Furthermore, the overall application of genetic counselling to patients suffering from dementing disorders will improve not only the planning and administration of analytical molecular protocols but will also reduce time for diagnosis. In clinical practice, the rarity of medical doctors specialised in genetics can now be solved by the application of telemedicine. The on-line genetic counselling, yet applied for professional consultation, can now be easily introduced in clinical practice and extended to patients. Recently, the global pandemic of COVID-19 and the necessary precautions to avoid infection diffusion have determined the translation of several medical procedures in novel delivery modes, with the development of telemedicine [95,96]. As reported, the introduction of genetic counselling from the first phases of diagnosis can complete the evaluation improving the time for diagnosis. To date, the diffusion of telemedicine protocols can support the diffusion of genetic counselling in neurology. The diagnostic path, the planning and administration of molecular analytical protocols, and the evaluation of genetic results should be performed by a geneticist [85] and not only suggested, as frequently due in many medical centres. The diagnostic and therapeutical protocols for dementing disorders should provide all necessary clinical and instrumental evaluations. In clinical practice sometimes the immediate unavailability of professionals prolongs the diagnostic odyssey because patients have to plan on their own the clinical and instrumental evaluations required. It is important that every professional and every diagnostic medical centre with expertise in neurodegenerative dementing disorders dispose of a network of professionals in order to plan each medical protocol useful in the diagnostic path. In this scenario, the application of telemedicine for genetic consultation should be recommended to simplify its introduction in clinical practice.
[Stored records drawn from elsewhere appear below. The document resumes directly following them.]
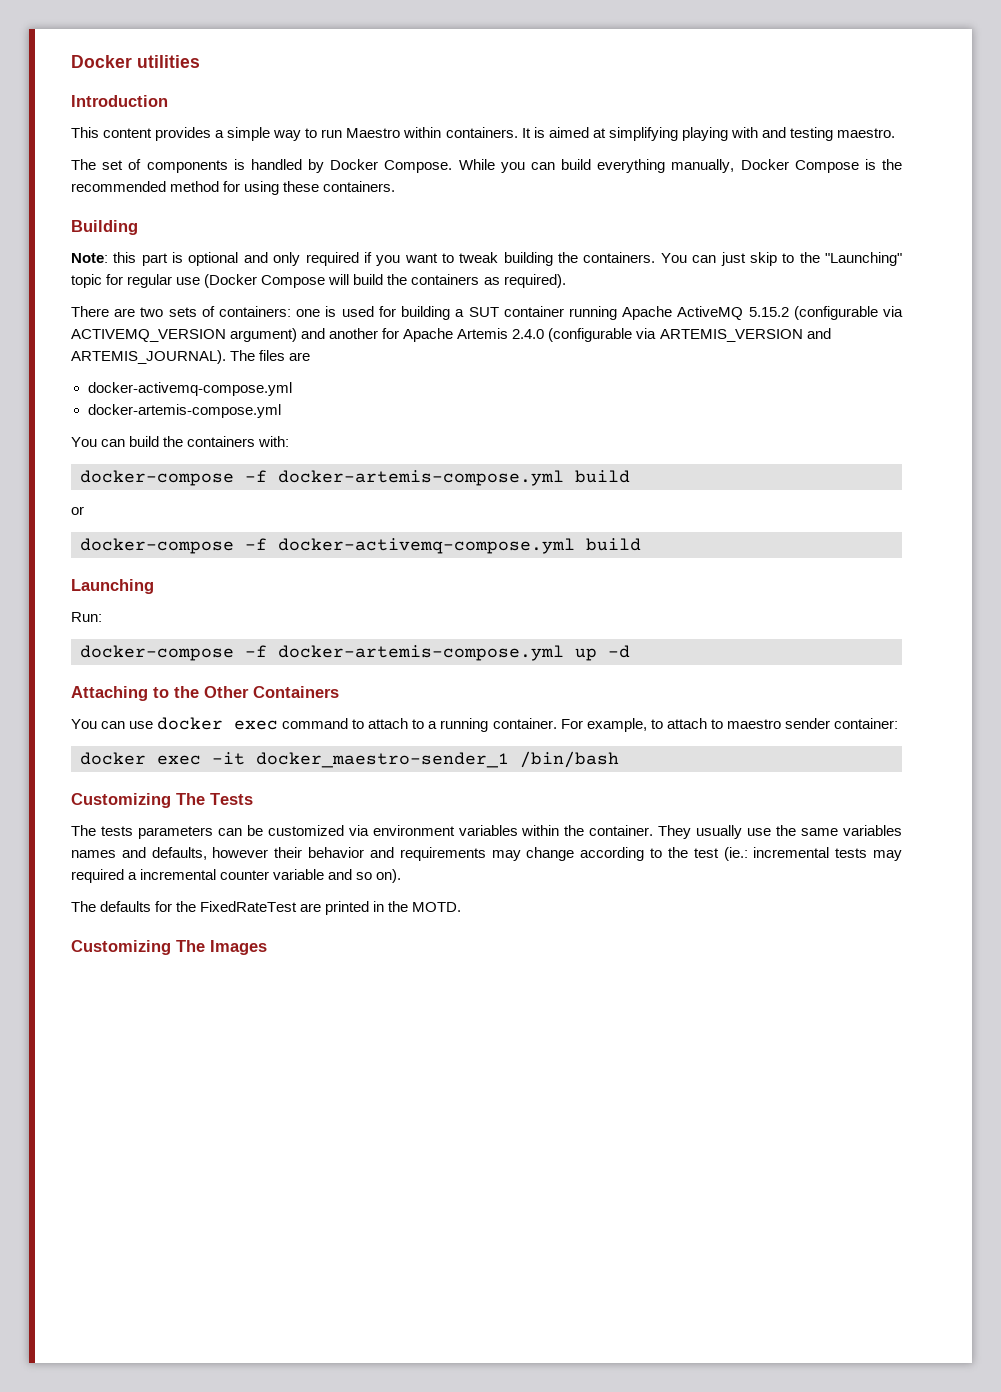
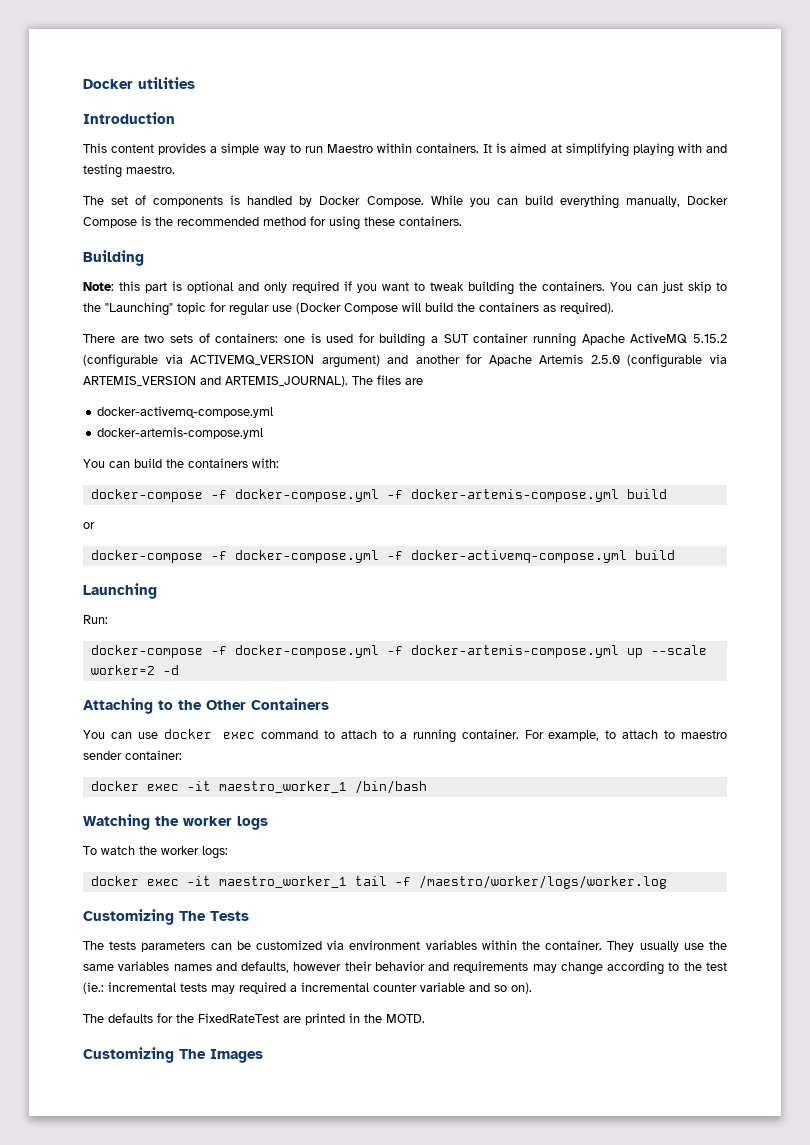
[512,329,545,339] 2.4.0 -> [590,355,620,364] 2.5.0
(267, 476) none -> [234,489,403,502] docker-compose.yml -f
(267, 544) none -> [234,550,403,563] docker-compose.yml -f
[278,645,597,661] docker-artemis-compose.yml up -> [234,645,707,658] [90,665,155,675] docker-compose.yml -f docker-artemis-compose.yml up --scale worker=2
[256,752,509,768] docker_maestro-sender_1 -> [218,781,347,793] maestro_worker_1
(619, 759) none -> [83,814,268,830] [83,846,228,859] [90,875,667,889] // Watching the worker logs // To watch the worker logs: // docker exec -it maestro_worker_1 tail -f /maestro/worker/logs/worker.log

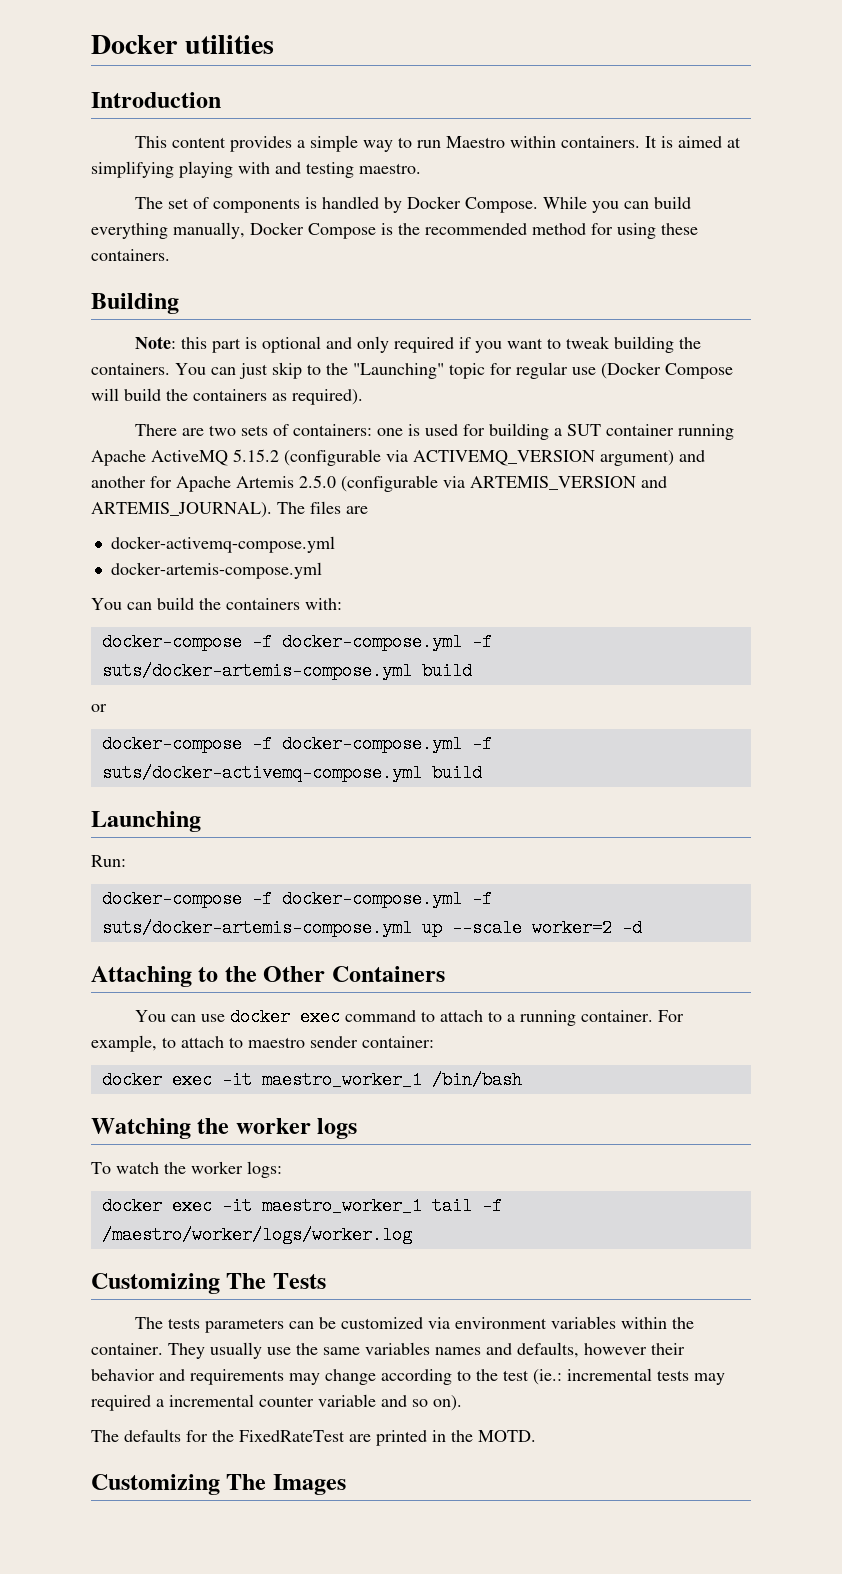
[410,489,619,502] docker-artemis-compose.yml -> [101,662,412,680] suts/docker-artemis-compose.yml
[410,550,627,563] docker-activemq-compose.yml -> [101,764,422,782] suts/docker-activemq-compose.yml
[410,645,619,658] docker-artemis-compose.yml -> [101,919,412,937] suts/docker-artemis-compose.yml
The clinical complexity of neurodegenerative disorders, the frequency of co-morbidities, and the high phenotypic heterogeneity of genetic disease complicate the selection of patients eligible for genetic analysis. In this context, the overall application of exome sequencing is likely to be non-economically sustainable for the health care systems. It is particularly important considering the increasing prevalence of neurodegenerative disorders in elderly, with about 43,000 people suffering from dementia in Europe (60–70% AD, 15–20% VaD) and an incidence rate that increase from 2.4 per 1000 (person/year) in 65–69 years older to 70.2 per 1000 in over 90 years older [50]. Considering the economic and demographic scenario, the application of genetic counselling will help in selection of patients eligible for genetic analysis. As seen, an accurate familial and phenotypic characterisation can support the identification of rare phenotypes and suggest the genetic analysis. The diagnostic odyssey is a frequent report in neurodegenerative disorders. The smart application of exome analysis to dementia patients, with a pre-analytical selection on familial, clinical, and instrumental features, can improve the diagnostic yield of genetic test and reduce diagnostic times. Furthermore, the impact on management of neurodegenerative disorder may be improved in about two thirds of diagnosed patients [89].